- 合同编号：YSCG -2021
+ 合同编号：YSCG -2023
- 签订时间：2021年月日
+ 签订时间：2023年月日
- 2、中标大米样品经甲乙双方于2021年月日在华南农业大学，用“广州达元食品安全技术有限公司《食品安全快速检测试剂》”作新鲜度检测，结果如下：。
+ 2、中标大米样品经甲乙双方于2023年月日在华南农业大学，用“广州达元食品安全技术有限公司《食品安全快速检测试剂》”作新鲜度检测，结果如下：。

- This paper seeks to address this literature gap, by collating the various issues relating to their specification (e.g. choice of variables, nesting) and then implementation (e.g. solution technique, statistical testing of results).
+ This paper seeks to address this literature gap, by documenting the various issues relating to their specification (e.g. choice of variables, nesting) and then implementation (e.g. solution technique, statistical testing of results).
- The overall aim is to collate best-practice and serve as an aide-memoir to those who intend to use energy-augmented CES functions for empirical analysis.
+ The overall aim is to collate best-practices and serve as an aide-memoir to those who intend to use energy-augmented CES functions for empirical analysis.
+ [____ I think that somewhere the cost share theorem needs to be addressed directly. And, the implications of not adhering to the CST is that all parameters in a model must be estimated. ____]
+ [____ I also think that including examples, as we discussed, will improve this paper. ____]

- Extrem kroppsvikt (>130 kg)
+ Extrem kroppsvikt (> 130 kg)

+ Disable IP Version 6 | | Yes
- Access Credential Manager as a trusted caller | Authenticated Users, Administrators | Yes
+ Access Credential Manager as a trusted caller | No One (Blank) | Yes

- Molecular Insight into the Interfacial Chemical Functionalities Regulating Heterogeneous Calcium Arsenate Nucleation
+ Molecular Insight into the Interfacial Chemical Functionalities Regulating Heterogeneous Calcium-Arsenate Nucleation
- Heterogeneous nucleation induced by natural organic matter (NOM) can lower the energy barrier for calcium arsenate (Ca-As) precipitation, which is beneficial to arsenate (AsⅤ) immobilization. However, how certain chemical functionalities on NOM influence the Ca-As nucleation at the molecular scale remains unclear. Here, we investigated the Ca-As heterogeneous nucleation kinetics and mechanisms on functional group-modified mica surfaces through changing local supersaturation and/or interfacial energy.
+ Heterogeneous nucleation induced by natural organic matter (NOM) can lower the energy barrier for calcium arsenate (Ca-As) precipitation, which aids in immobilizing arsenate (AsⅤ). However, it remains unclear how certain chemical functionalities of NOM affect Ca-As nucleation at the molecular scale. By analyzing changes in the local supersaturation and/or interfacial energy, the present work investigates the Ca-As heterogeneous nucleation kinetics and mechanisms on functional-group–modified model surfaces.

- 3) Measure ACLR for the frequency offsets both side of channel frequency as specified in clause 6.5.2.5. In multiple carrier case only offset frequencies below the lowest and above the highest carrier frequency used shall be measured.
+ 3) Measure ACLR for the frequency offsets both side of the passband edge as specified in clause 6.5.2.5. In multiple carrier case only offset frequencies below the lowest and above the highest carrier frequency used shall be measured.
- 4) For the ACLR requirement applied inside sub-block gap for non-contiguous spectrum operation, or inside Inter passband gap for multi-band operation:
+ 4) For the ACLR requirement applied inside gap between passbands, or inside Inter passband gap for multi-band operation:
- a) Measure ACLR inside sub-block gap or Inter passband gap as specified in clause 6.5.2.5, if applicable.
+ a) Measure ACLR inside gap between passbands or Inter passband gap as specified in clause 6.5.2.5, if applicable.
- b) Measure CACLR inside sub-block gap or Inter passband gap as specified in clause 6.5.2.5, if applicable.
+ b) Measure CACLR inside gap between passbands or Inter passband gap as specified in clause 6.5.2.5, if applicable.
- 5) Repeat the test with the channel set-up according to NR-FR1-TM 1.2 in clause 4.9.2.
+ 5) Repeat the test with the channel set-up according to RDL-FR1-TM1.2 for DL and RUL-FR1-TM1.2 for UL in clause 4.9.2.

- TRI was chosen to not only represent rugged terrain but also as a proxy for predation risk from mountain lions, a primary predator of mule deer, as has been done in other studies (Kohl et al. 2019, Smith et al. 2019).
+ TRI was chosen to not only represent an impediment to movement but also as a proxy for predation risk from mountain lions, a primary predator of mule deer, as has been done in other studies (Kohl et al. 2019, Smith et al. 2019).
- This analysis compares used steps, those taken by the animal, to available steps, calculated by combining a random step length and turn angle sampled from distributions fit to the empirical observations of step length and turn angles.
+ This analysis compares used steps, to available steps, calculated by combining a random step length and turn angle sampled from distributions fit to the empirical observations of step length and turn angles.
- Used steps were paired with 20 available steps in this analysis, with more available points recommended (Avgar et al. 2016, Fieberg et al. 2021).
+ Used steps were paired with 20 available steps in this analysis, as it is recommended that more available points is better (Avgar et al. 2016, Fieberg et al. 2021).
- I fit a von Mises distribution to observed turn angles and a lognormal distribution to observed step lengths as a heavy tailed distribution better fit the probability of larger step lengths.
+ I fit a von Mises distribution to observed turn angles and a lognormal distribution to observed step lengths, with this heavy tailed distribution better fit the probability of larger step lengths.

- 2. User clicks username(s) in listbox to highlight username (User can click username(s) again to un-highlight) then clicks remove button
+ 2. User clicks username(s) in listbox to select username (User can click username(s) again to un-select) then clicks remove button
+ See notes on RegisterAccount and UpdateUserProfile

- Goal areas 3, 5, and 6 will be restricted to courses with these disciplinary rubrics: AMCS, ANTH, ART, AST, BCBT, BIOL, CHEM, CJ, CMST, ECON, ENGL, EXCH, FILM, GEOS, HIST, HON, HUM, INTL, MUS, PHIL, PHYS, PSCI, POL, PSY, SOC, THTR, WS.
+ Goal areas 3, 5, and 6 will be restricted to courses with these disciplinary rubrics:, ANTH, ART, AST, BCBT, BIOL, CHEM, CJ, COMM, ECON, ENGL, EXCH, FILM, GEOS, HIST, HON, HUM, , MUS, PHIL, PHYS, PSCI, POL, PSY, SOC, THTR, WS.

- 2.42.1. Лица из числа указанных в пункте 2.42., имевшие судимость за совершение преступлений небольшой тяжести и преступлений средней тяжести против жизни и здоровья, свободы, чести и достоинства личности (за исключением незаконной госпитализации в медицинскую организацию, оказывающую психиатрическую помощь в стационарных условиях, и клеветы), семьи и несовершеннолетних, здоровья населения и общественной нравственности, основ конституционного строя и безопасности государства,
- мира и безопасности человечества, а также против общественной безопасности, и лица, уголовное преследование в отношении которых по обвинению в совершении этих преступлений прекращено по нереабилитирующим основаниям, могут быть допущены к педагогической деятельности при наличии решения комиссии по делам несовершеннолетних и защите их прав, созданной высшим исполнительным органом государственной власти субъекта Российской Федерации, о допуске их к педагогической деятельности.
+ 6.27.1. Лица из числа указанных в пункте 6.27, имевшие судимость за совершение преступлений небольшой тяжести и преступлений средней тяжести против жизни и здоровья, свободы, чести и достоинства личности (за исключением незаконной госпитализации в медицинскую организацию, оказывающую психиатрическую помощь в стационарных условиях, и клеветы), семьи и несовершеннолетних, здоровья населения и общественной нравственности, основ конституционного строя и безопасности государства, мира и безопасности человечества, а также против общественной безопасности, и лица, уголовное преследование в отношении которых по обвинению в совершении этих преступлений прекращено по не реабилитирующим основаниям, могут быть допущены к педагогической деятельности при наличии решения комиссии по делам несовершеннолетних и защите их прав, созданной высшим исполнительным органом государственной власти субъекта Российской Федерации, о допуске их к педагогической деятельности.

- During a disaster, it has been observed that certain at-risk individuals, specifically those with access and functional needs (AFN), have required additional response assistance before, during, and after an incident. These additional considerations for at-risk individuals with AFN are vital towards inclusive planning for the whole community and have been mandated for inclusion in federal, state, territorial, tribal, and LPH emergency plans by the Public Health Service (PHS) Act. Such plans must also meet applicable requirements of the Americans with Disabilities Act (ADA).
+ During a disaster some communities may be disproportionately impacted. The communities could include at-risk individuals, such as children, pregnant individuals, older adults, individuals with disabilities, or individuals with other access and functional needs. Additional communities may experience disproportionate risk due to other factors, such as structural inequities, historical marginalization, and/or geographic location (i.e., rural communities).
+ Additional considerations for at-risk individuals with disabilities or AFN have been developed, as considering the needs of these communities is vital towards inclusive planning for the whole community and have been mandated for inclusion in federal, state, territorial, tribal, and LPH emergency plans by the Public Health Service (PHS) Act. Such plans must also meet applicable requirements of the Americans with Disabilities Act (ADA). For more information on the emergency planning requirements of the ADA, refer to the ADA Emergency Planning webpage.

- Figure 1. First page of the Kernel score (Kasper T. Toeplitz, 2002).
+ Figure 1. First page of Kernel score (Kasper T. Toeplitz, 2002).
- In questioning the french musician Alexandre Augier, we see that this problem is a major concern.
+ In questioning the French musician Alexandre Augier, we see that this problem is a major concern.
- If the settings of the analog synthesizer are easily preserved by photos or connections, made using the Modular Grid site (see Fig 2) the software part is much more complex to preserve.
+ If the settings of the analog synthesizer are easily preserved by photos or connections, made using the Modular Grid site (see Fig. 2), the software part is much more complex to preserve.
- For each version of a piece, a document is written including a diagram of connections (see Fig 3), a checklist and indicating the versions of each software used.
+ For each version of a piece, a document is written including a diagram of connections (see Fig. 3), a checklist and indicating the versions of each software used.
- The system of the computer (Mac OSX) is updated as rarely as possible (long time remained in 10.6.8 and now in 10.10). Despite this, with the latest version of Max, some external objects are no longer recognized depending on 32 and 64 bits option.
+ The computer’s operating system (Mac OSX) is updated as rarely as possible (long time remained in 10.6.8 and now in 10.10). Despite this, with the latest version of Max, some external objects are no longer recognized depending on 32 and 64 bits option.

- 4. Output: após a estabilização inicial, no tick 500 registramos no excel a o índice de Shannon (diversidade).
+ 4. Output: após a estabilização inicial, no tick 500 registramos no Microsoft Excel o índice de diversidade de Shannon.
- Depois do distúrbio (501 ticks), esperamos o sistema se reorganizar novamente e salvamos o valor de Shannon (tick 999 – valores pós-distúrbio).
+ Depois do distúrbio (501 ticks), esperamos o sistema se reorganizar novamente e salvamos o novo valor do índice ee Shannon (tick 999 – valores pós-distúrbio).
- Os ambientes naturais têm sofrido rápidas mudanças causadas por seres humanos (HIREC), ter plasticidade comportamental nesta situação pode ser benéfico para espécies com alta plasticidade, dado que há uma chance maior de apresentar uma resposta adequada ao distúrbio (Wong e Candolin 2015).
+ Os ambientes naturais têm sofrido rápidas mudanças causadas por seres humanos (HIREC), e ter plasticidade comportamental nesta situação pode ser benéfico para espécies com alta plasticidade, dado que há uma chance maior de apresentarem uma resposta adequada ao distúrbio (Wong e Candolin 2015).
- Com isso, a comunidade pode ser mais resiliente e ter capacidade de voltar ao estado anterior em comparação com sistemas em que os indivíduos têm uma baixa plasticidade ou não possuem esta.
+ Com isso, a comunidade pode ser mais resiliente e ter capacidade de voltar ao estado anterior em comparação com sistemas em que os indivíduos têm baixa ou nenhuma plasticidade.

HOW TO COMPLETE THIS TASK:
Your reply should be the number of lines in the listing above that contain "written", with nothing added.

EXERCISE ANSWER:
2